Le directeur général du Ghana Gold Board (GoldBod), Sammy Gyamfi, a appelé les Africains vivant à l'étranger à aller au-delà de l'envoi de fonds pour devenir plutôt des investisseurs stratégiques dans la transformation économique du continent.
S'exprimant lors du symposium EMY Africa – Africa Rising à Londres le jeudi 30 juillet, M. Gyamfi a déclaré que bien que les envois de fonds aient joué un rôle important dans le soutien aux familles africaines au fil des ans, le continent a désormais besoin d'investissements à long terme capables de créer des entreprises et des emplois durables.

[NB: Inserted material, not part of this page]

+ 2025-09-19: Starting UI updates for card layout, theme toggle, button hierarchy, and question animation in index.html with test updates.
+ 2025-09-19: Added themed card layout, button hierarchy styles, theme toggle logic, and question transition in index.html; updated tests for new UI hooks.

« Pendant des décennies, la diaspora a soutenu l'Afrique grâce aux envois de fonds. Des familles ont été instruites, des frais médicaux payés, des maisons construites et des communautés soutenues parce que les fils et les filles à l'étranger n'ont pas oublié leur pays d'origine. Et nous devons respecter cette contribution », a-t-il déclaré.

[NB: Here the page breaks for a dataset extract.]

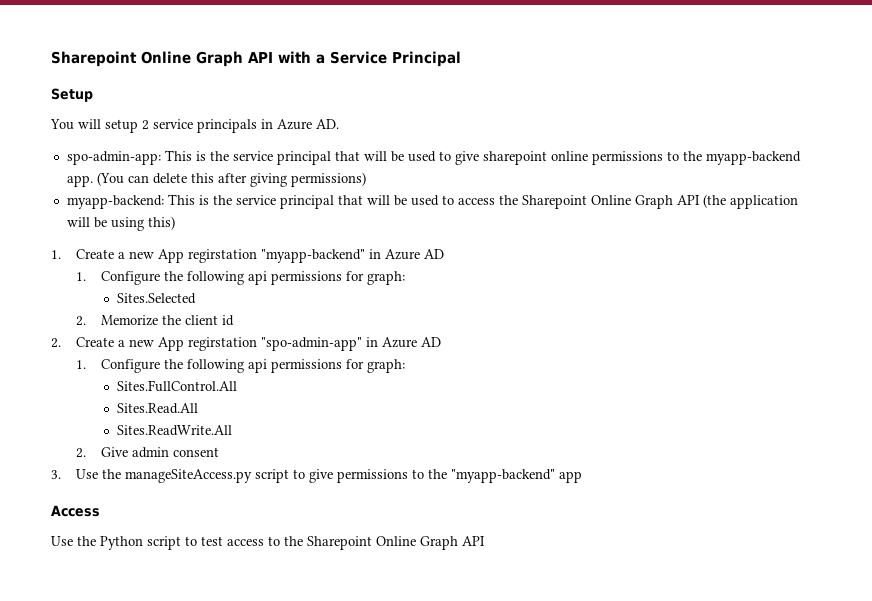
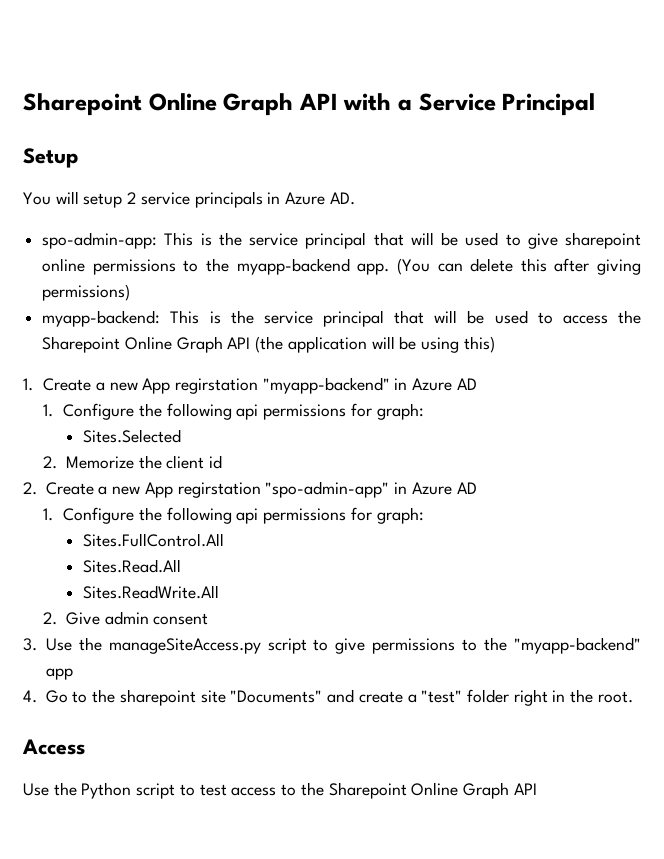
+ 4. Go to the sharepoint site "Documents" and create a "test" folder right in the root.

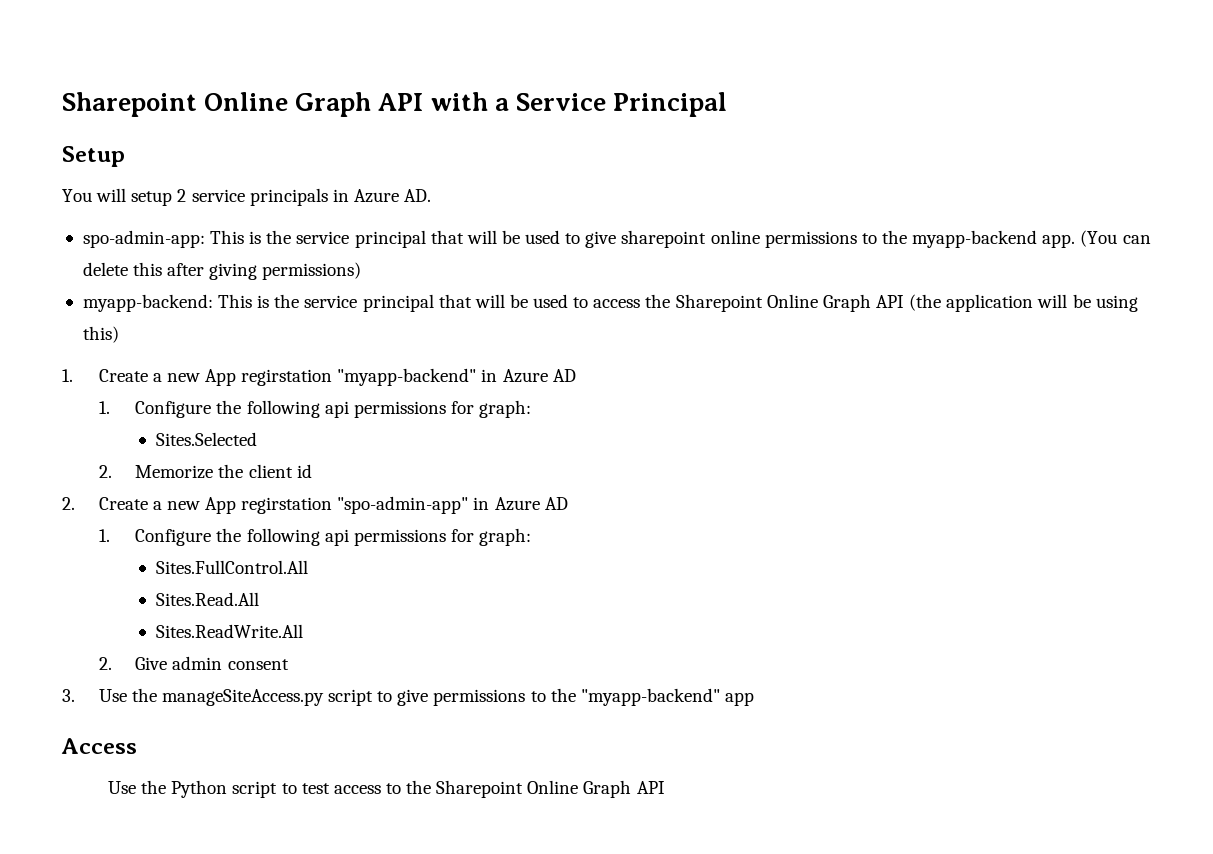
- 4. Go to the sharepoint site "Documents" and create a "test" folder right in the root.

Il a toutefois soutenu que l'Afrique avait atteint un point où le seul soutien financier ne suffisait plus à libérer tout le potentiel économique du continent.

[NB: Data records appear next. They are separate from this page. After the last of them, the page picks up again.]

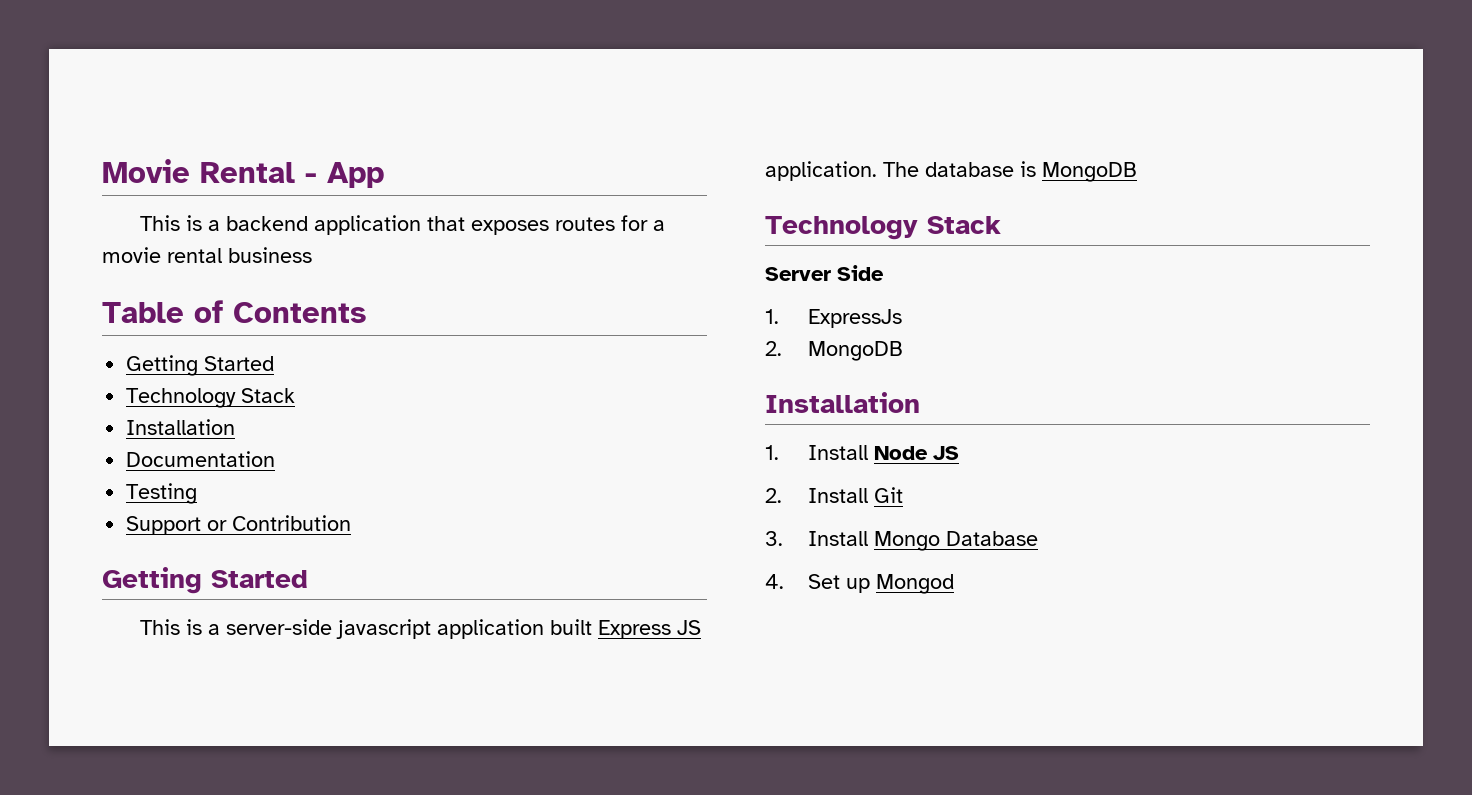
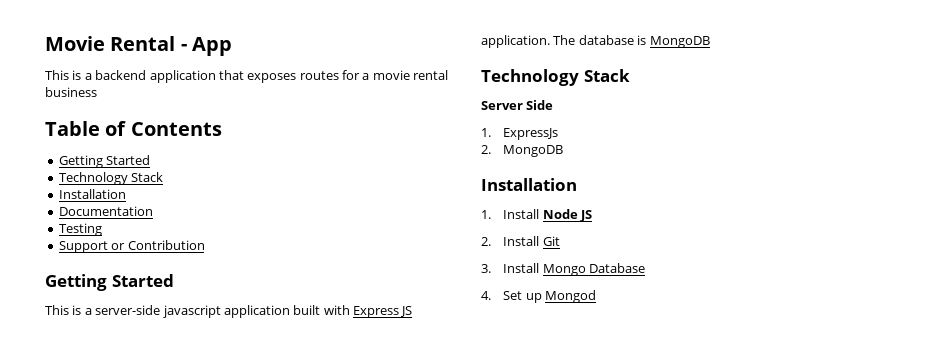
- This is a server-side javascript application built Express JS application.
+ This is a server-side javascript application built with Express JS application.

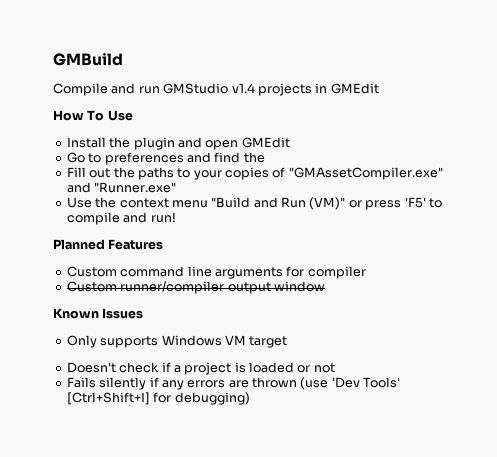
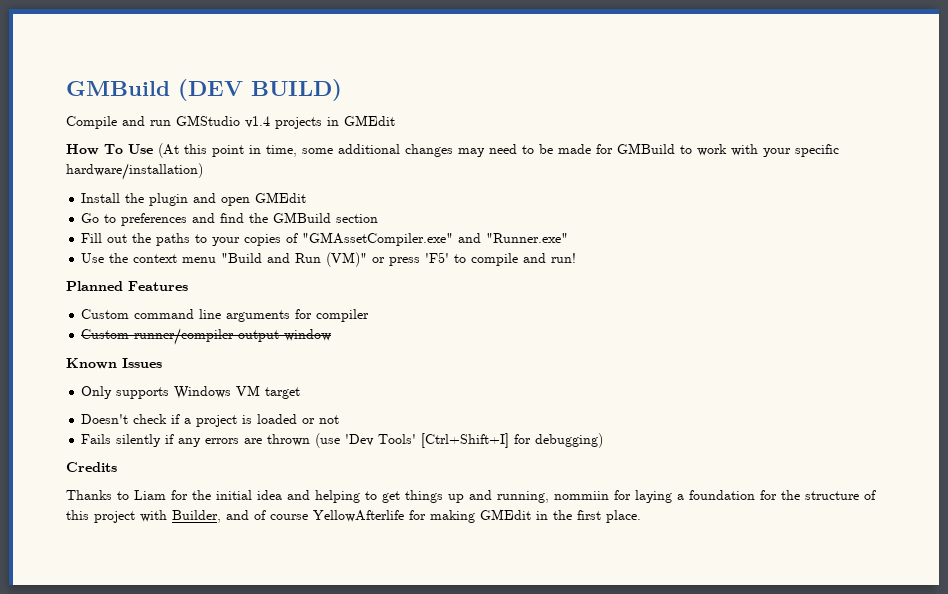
- GMBuild
+ GMBuild (DEV BUILD)
- How To Use
+ How To Use (At this point in time, some additional changes may need to be made for GMBuild to work with your specific hardware/installation)
- Go to preferences and find the
+ Go to preferences and find the GMBuild section
+ Credits
+ Thanks to Liam for the initial idea and helping to get things up and running, nommiin for laying a foundation for the structure of this project with Builder, and of course YellowAfterlife for making GMEdit in the first place.

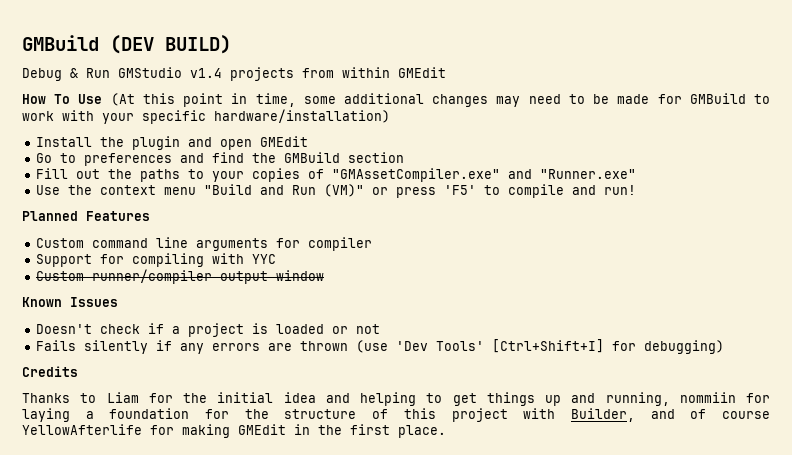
- Compile and run GMStudio v1.4 projects in GMEdit
+ Debug & Run GMStudio v1.4 projects from within GMEdit
+ Support for compiling with YYC
- Only supports Windows VM target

« Mais ce moment exige plus que des envois de fonds. Il exige des investissements. Les envois de fonds sont de véritables bouées de sauvetage, mais l'investissement construit des moteurs autonomes. Les envois de fonds aident les ménages à survivre, mais l'investissement aide les économies à se transformer. Les envois de fonds peuvent payer les frais de scolarité, mais les entreprises portées par la diaspora peuvent créer les compagnies qui emploieront ces diplômés à la fin de leurs études », a-t-il affirmé.
M. Gyamfi a déclaré que les membres de la diaspora africaine doivent devenir des « co-architectes stratégiques de la transformation de l'Afrique » en investissant dans des secteurs tels que l'industrie manufacturière, l'agriculture commerciale, l'agro-alimentaire, la logistique, les technologies de l'information, l'énergie verte, l'éducation, la santé et les infrastructures.
Selon lui, l'Afrique a également besoin de l'expertise professionnelle et de l'expérience internationale de la diaspora pour renforcer les institutions et améliorer la productivité sur tout le continent.
« Lorsque nous parlons d'investissement de la diaspora, nous ne devons pas nous limiter à l'argent. Les compétences sont du capital. La réputation est du capital. Les réseaux sont du capital. L'expérience en matière de gouvernance est du capital. L'exposition à des systèmes efficaces est du capital », a-t-il fait remarquer.
Il a lancé un appel aux Africains de l'étranger pour qu'ils contribuent au-delà des ressources financières en aidant à bâtir des institutions et des entreprises durables sur l'ensemble du continent.
« Mon appel à la diaspora africaine mondiale est donc le suivant : ne vous contentez pas d'envoyer de l'argent au pays ; envoyez des systèmes au pays. Ne vous contentez pas de construire des maisons ; construisez des entreprises. Ne vous contentez pas de parrainer des cérémonies ; parrainez des apprentissages et l'entrepreneuriat. Ne vous contentez pas de vous rappeler d'où vous venez ; aidez à redéfinir où nous allons », a-t-il exhorté.
M. Gyamfi a souligné que la relation de l'Afrique avec sa diaspora doit désormais évoluer vers une relation basée sur des investissements structurés, l'innovation et des partenariats capables d'apporter une transformation économique durable.